From: Jiri Olsa <jolsa@kernel.org>
To: Masami Hiramatsu <mhiramat@kernel.org>,
Steven Rostedt <rostedt@goodmis.org>,
Josh Poimboeuf <jpoimboe@kernel.org>
Cc: Peter Zijlstra <peterz@infradead.org>,
bpf@vger.kernel.org, linux-trace-kernel@vger.kernel.org,
x86@kernel.org, Yonghong Song <yhs@fb.com>,
Song Liu <songliubraving@fb.com>,
Andrii Nakryiko <andrii@kernel.org>
Subject: [PATCHv2 2/4] x86/fgraph,bpf: Fix stack ORC unwind from kprobe_multi return probe
Date: Mon, 3 Nov 2025 23:09:22 +0100 [thread overview]
Message-ID: <20251103220924.36371-3-jolsa@kernel.org> (raw)
In-Reply-To: <20251103220924.36371-1-jolsa@kernel.org>
Currently we don't get stack trace via ORC unwinder on top of fgraph exit
handler.

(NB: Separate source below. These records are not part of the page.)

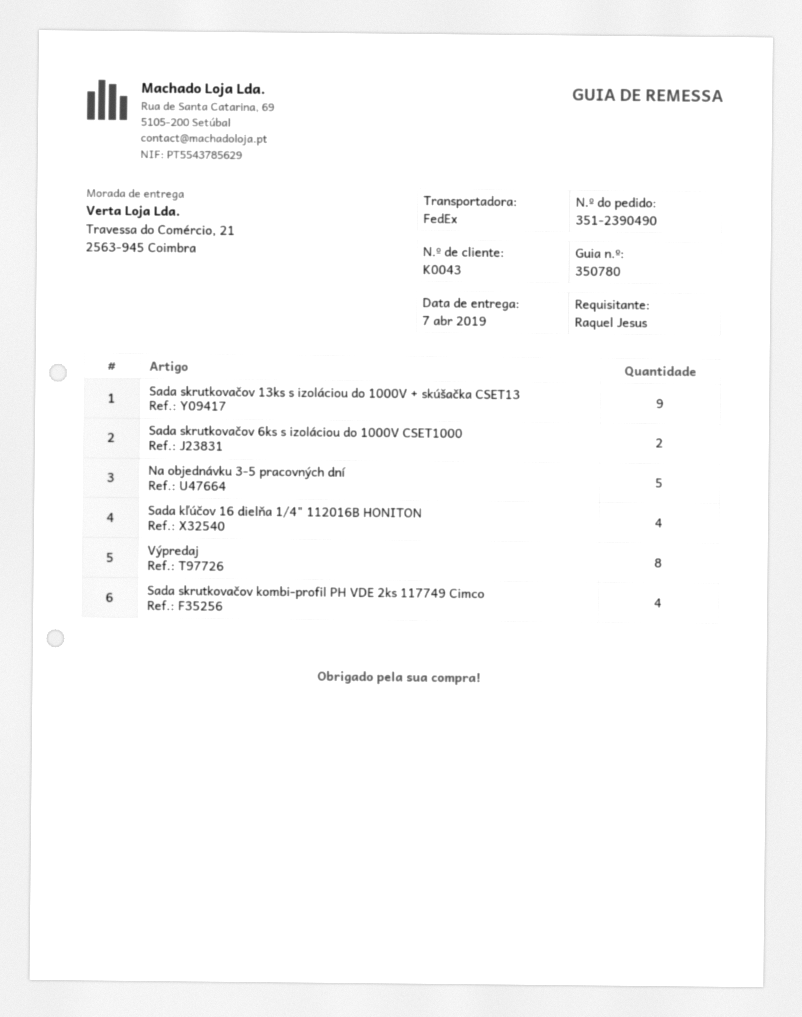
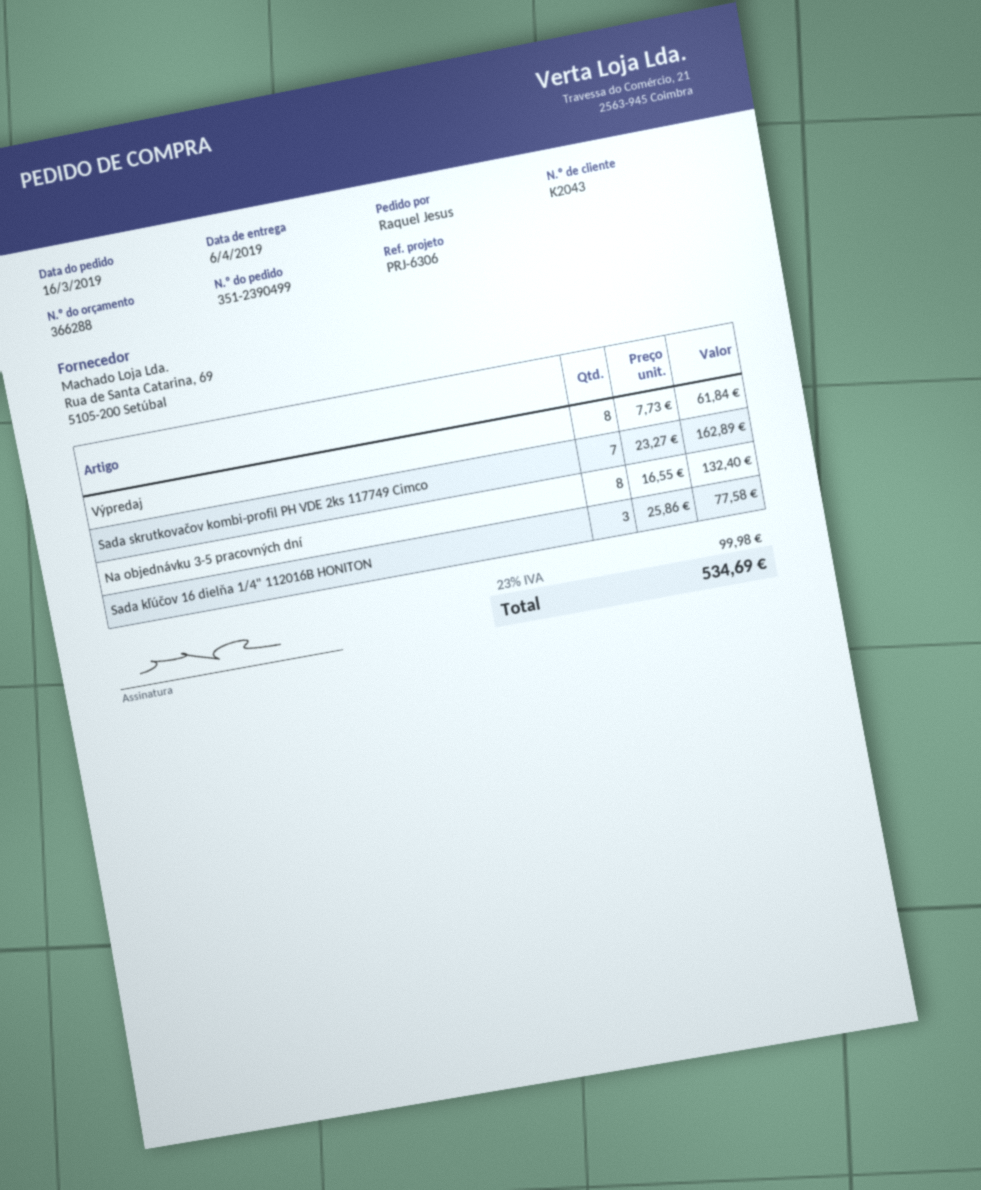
order number: 351-2390490 -> 351-2390499
delivery date: 2019-04-07 -> 2019-04-06
customer number: K0043 -> K2043
Sada skrutkovačov 13ks s izoláciou do 1000V + skúšačka CSET13: 9 -> none
Sada skrutkovačov 6ks s izoláciou do 1000V CSET1000: 2 -> none
Na objednávku 3-5 pracovných dní: 5 -> 8
Sada kľúčov 16 dielňa 1/4" 112016B HONITON: 4 -> 3
Sada skrutkovačov kombi-profil PH VDE 2ks 117749 Cimco: 4 -> 7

We can see that when generating stacktrace from kretprobe_multi
bpf program which is based on fprobe/fgraph.
The reason is that the ORC unwind code won't get pass the return_to_handler
callback installed by fgraph return probe machinery.
Solving this by creating stack frame in return_to_handler expected by
ftrace_graph_ret_addr function to recover original return address and
continue with the unwind.
Also updating the pt_regs data with cs/flags/rsp which are needed for
successful stack retrieval from ebpf bpf_get_stackid helper.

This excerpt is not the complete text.